Exercise requirements> Under this line sits a listing. Repeat exactly and only its lines from the one holding "text-align: none ->" through the one holding "font-size: 52px ->"; skip pictures.

Data shown>
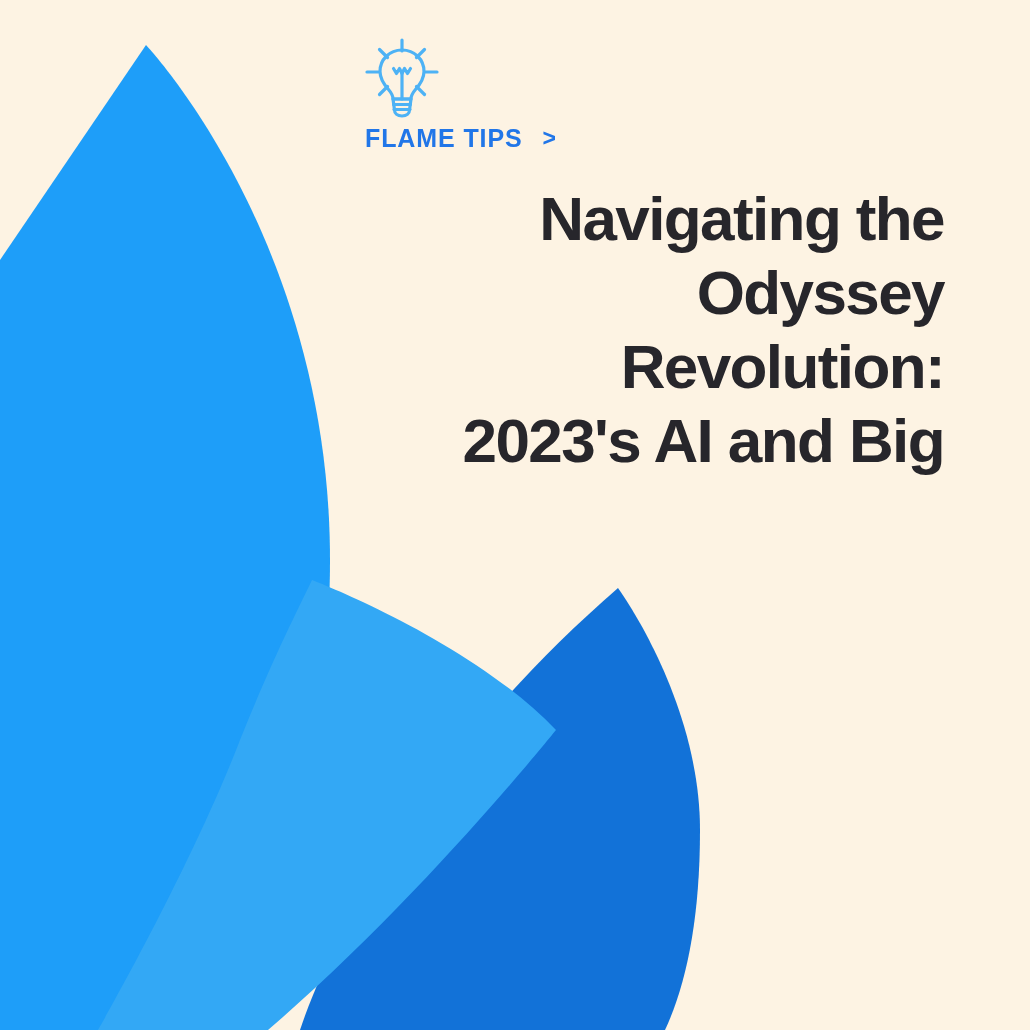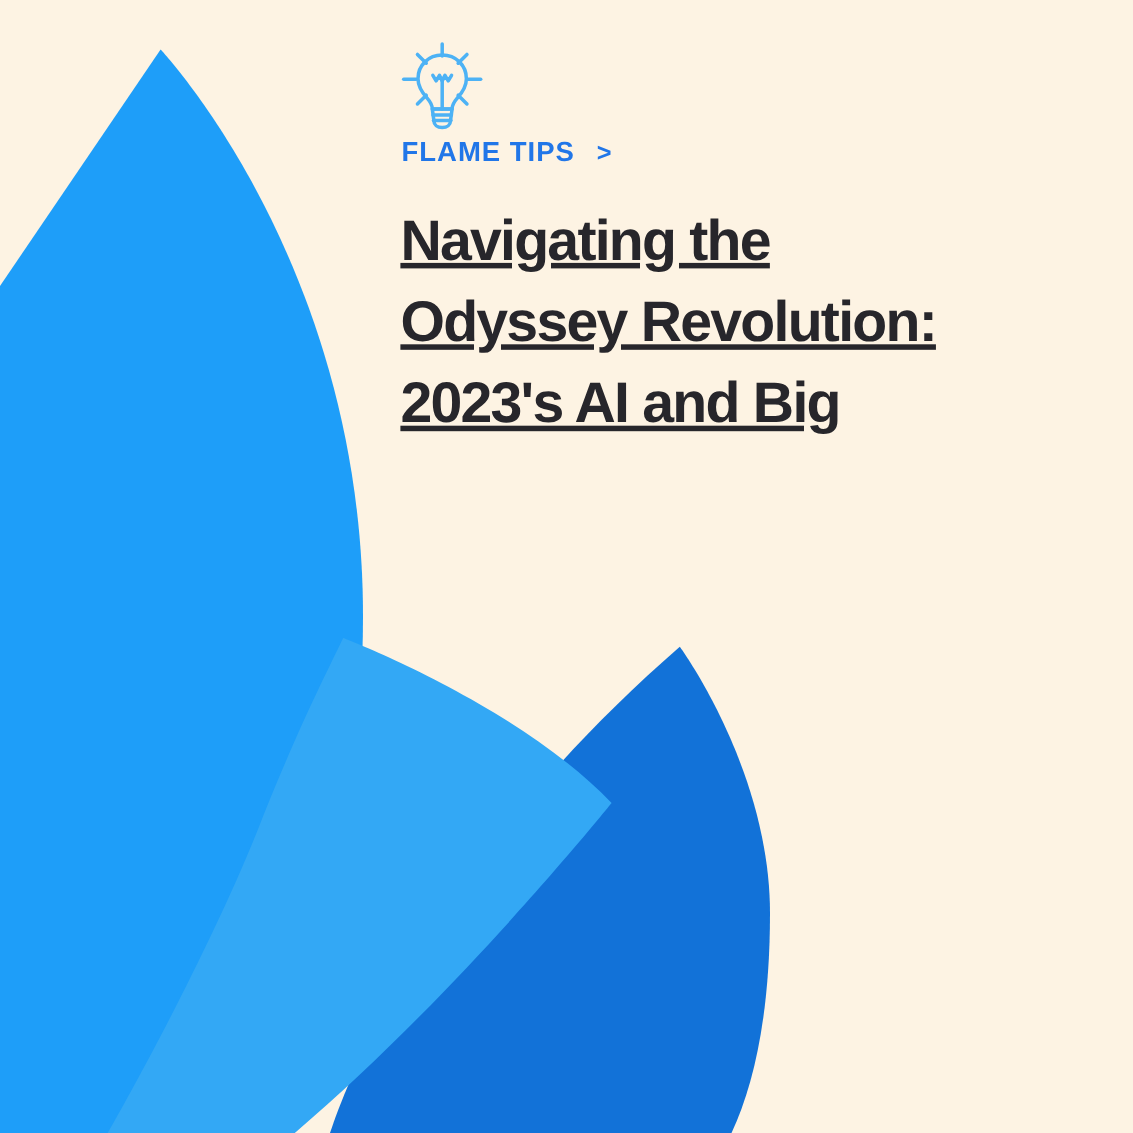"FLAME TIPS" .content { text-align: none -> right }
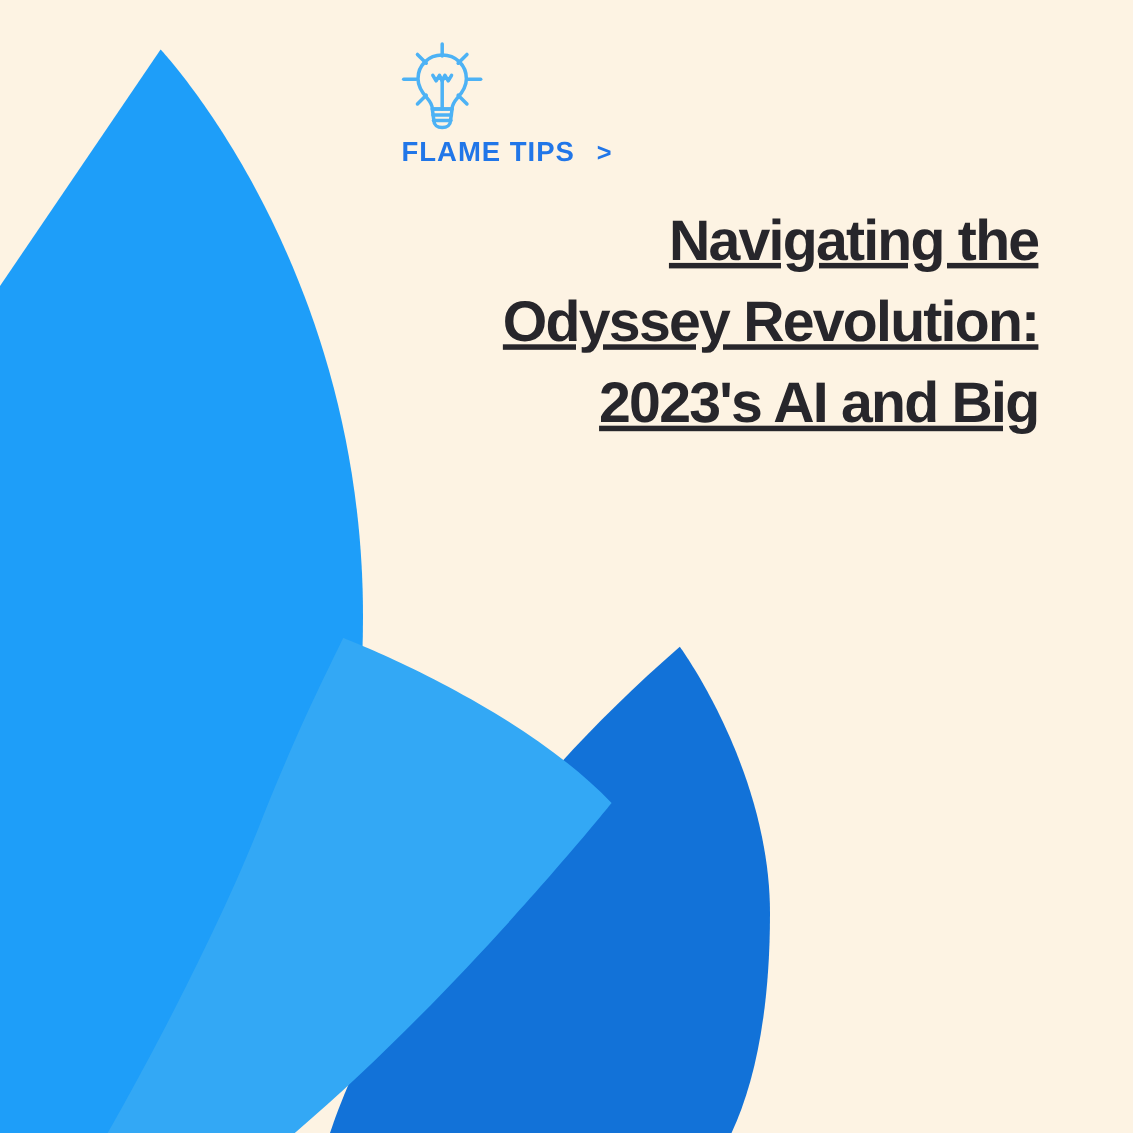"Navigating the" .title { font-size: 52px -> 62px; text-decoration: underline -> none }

...

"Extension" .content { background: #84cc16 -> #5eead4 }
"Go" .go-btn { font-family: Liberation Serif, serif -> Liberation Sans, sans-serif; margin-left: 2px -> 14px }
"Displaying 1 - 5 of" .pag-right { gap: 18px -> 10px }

==

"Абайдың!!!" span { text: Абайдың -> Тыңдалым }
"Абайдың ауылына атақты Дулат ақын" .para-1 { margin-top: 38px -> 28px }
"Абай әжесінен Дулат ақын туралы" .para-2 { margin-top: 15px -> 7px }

Solution to this exercise>
"FLAME TIPS" .content { text-align: none -> right }
"Navigating the" .title { font-size: 52px -> 62px; text-decoration: underline -> none }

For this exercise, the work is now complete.